CAP Theorem

What is the CAP Theorem?

CAP theorem states that any distributed system can support only two among :

  • Consistency
  • Availability
  • Partition tolerance

Before we proceed, understand that in a distributed system, each instance of system is referred as node below.

What do you mean by Consistency?

Consistency implies:

  • When data is distributed among nodes, all nodes see the same data at a given time.
  • When queried, each node will return the latest data. To achieve consistence, when we write data into one nodes, all the nodes should be updated (should have updated view of data) before allowing read on that data.
Lisa Simpson GIF by The Simpsons

For example: Consider your ATM machines as part of consistent systems. If you add or remove money from 1 ATM machine, you do not want to see different view when you go to different ATM.

tituss burgess atm GIF

What do you mean by Availability?

Availability implies:

  • At all times, every request being fired at the system generates a valid response, even if one or more nodes went down. Both read and write requests should get allowed, if only read is allowed and write is not allowed, we can’t say the system is available.
  • Another way to state this—all working nodes in the distributed system return a valid response for any request, without exception.

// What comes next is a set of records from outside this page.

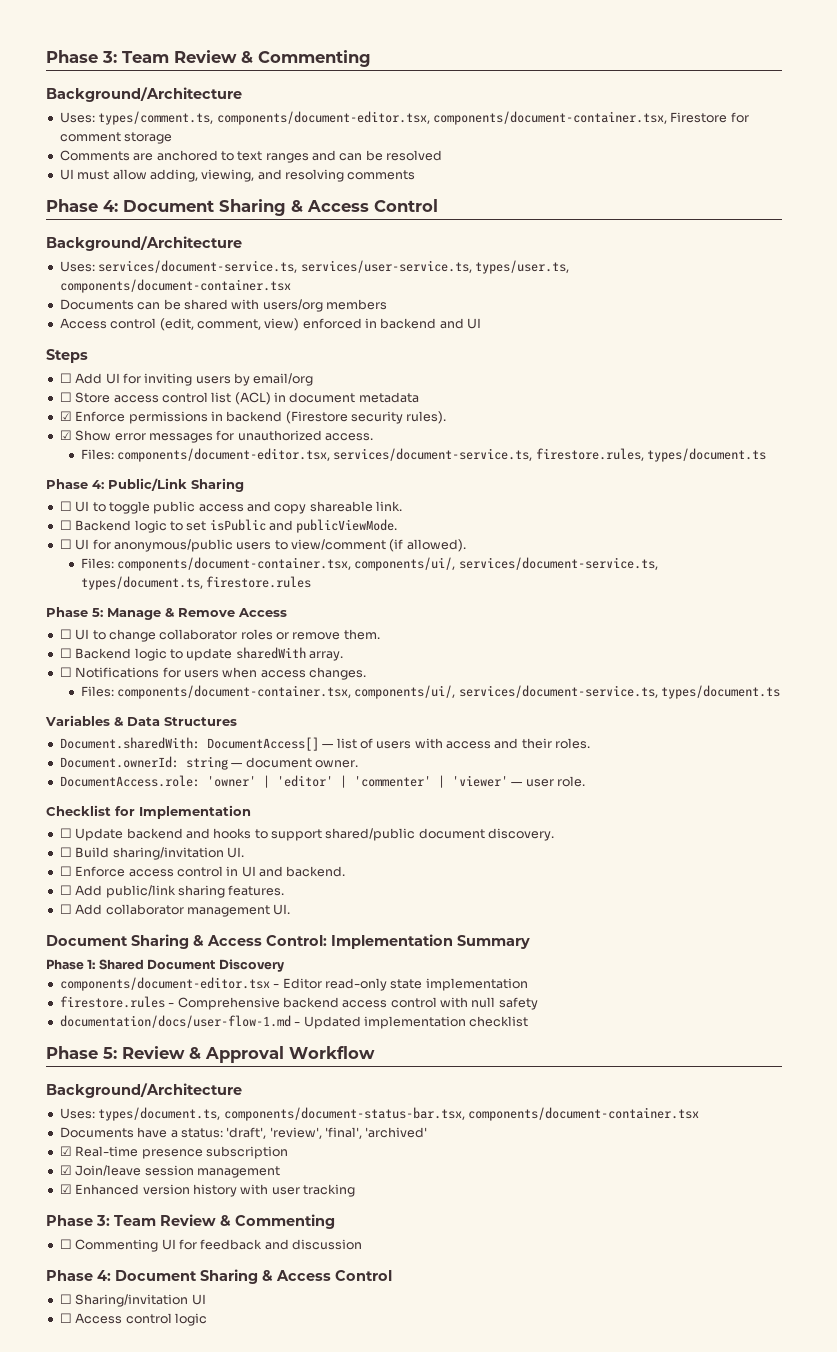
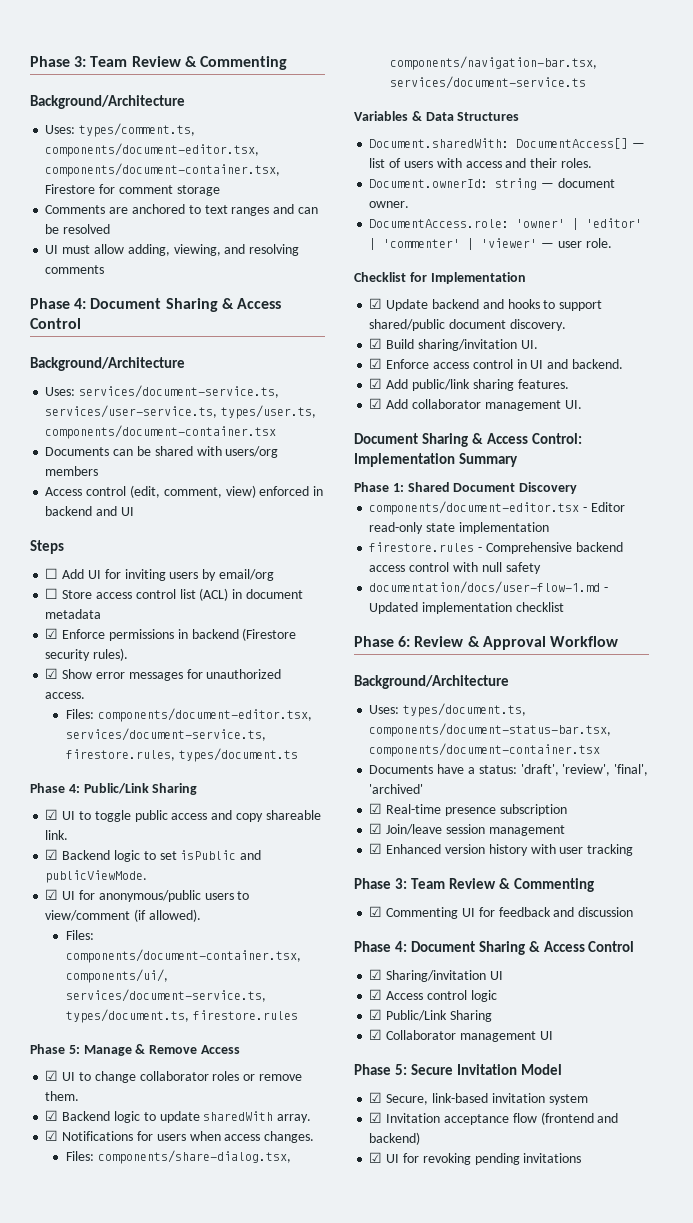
- ☐ UI to toggle public access and copy shareable link.
+ ☑ UI to toggle public access and copy shareable link.
- ☐ Backend logic to set isPublic and publicViewMode.
+ ☑ Backend logic to set isPublic and publicViewMode.
- ☐ UI for anonymous/public users to view/comment (if allowed).
+ ☑ UI for anonymous/public users to view/comment (if allowed).
- ☐ UI to change collaborator roles or remove them.
+ ☑ UI to change collaborator roles or remove them.
- ☐ Backend logic to update sharedWith array.
+ ☑ Backend logic to update sharedWith array.
- ☐ Notifications for users when access changes.
+ ☑ Notifications for users when access changes.
- Files: components/document-container.tsx, components/ui/, services/document-service.ts, types/document.ts
+ Files: components/share-dialog.tsx, components/navigation-bar.tsx, services/document-service.ts
- ☐ Update backend and hooks to support shared/public document discovery.
+ ☑ Update backend and hooks to support shared/public document discovery.
- ☐ Build sharing/invitation UI.
+ ☑ Build sharing/invitation UI.
- ☐ Enforce access control in UI and backend.
+ ☑ Enforce access control in UI and backend.
- ☐ Add public/link sharing features.
+ ☑ Add public/link sharing features.
- ☐ Add collaborator management UI.
+ ☑ Add collaborator management UI.
- Phase 5: Review & Approval Workflow
+ Phase 6: Review & Approval Workflow
- ☐ Commenting UI for feedback and discussion
+ ☑ Commenting UI for feedback and discussion
- ☐ Sharing/invitation UI
+ ☑ Sharing/invitation UI
- ☐ Access control logic
+ ☑ Access control logic
+ ☑ Public/Link Sharing
+ ☑ Collaborator management UI
+ Phase 5: Secure Invitation Model
+ ☑ Secure, link-based invitation system
+ ☑ Invitation acceptance flow (frontend and backend)
+ ☑ UI for revoking pending invitations

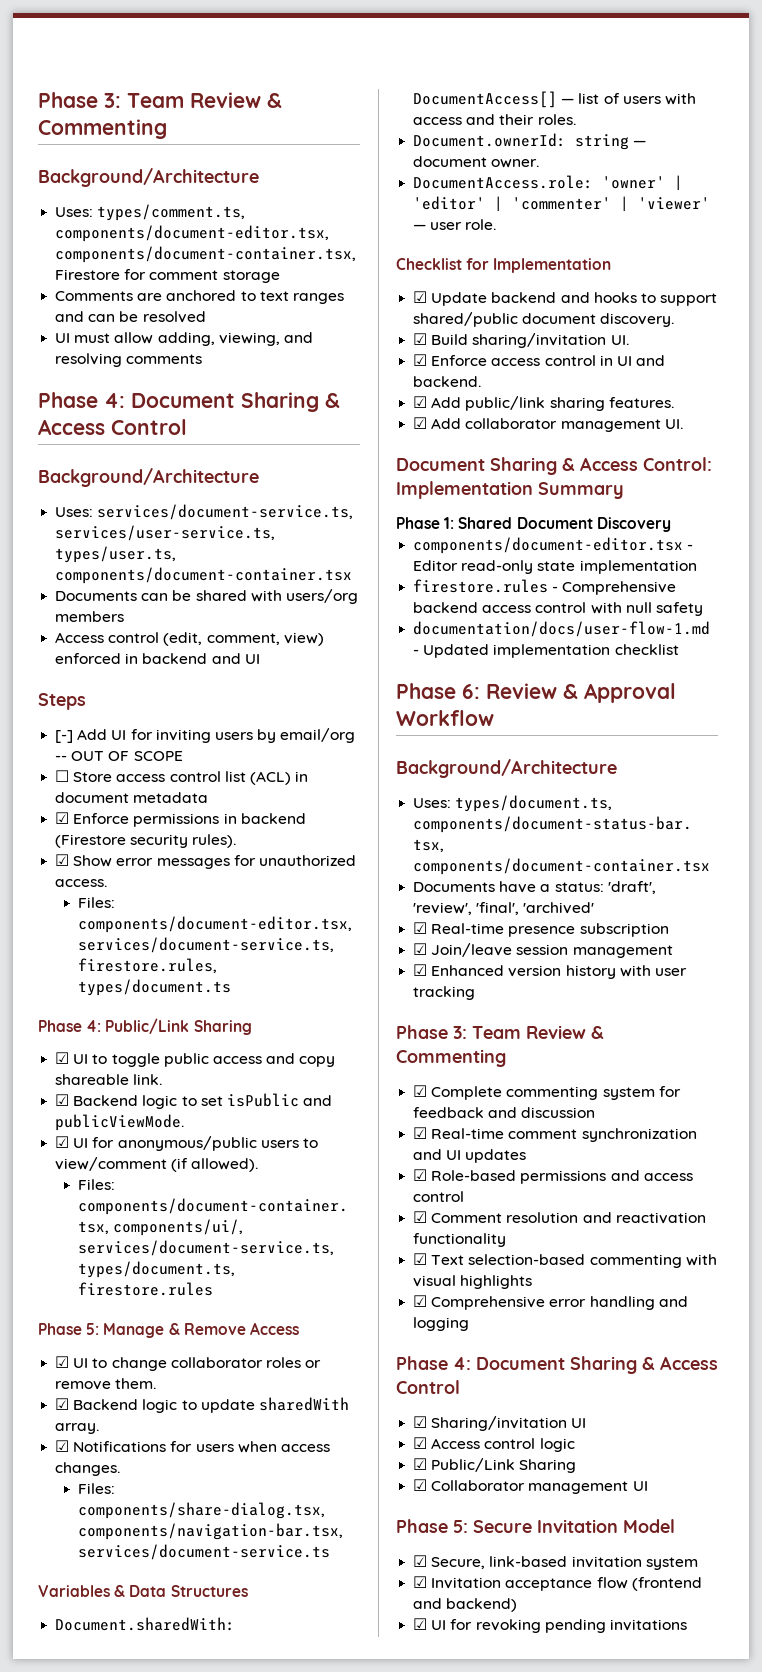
- ☐ Add UI for inviting users by email/org
+ [-] Add UI for inviting users by email/org -- OUT OF SCOPE
- ☑ Commenting UI for feedback and discussion
+ ☑ Complete commenting system for feedback and discussion
+ ☑ Real-time comment synchronization and UI updates
+ ☑ Role-based permissions and access control
+ ☑ Comment resolution and reactivation functionality
+ ☑ Text selection-based commenting with visual highlights
+ ☑ Comprehensive error handling and logging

Example: When you are using Instagram, you want your Picture feed to be available all the time, no matter if one or more servers of Instagram goes down. You may be ok with not getting latest of information or picture feed in this case, but what will be the worst is you getting message that one of the Instagram server is down, please come back after few minutes.

Cat Love GIF by Fran Solo

What do you mean by Partition Tolerance?

Partition tolerance implies:

  • A partition is a communications break within a distributed system—a lost or temporarily delayed connection between two nodes. 
  • Partition tolerance means that the cluster must continue to work despite any number of communication breakdowns between nodes in the system.
  • Once the network is re-established, nodes may flow the latest information to each other.
Switch Network GIF by emsTV

Example: Let’s again take an Instagram example. Consider there is a network break between the Instagram server. How do you want Instagram servers you are connecting to behave in this case? With a message that there is a network break and we will serve you pictures in some time, or you would like to see your picture feed, though may not the latest pictures of all people you follow. And when the network is re-established, you will get the latest pictures.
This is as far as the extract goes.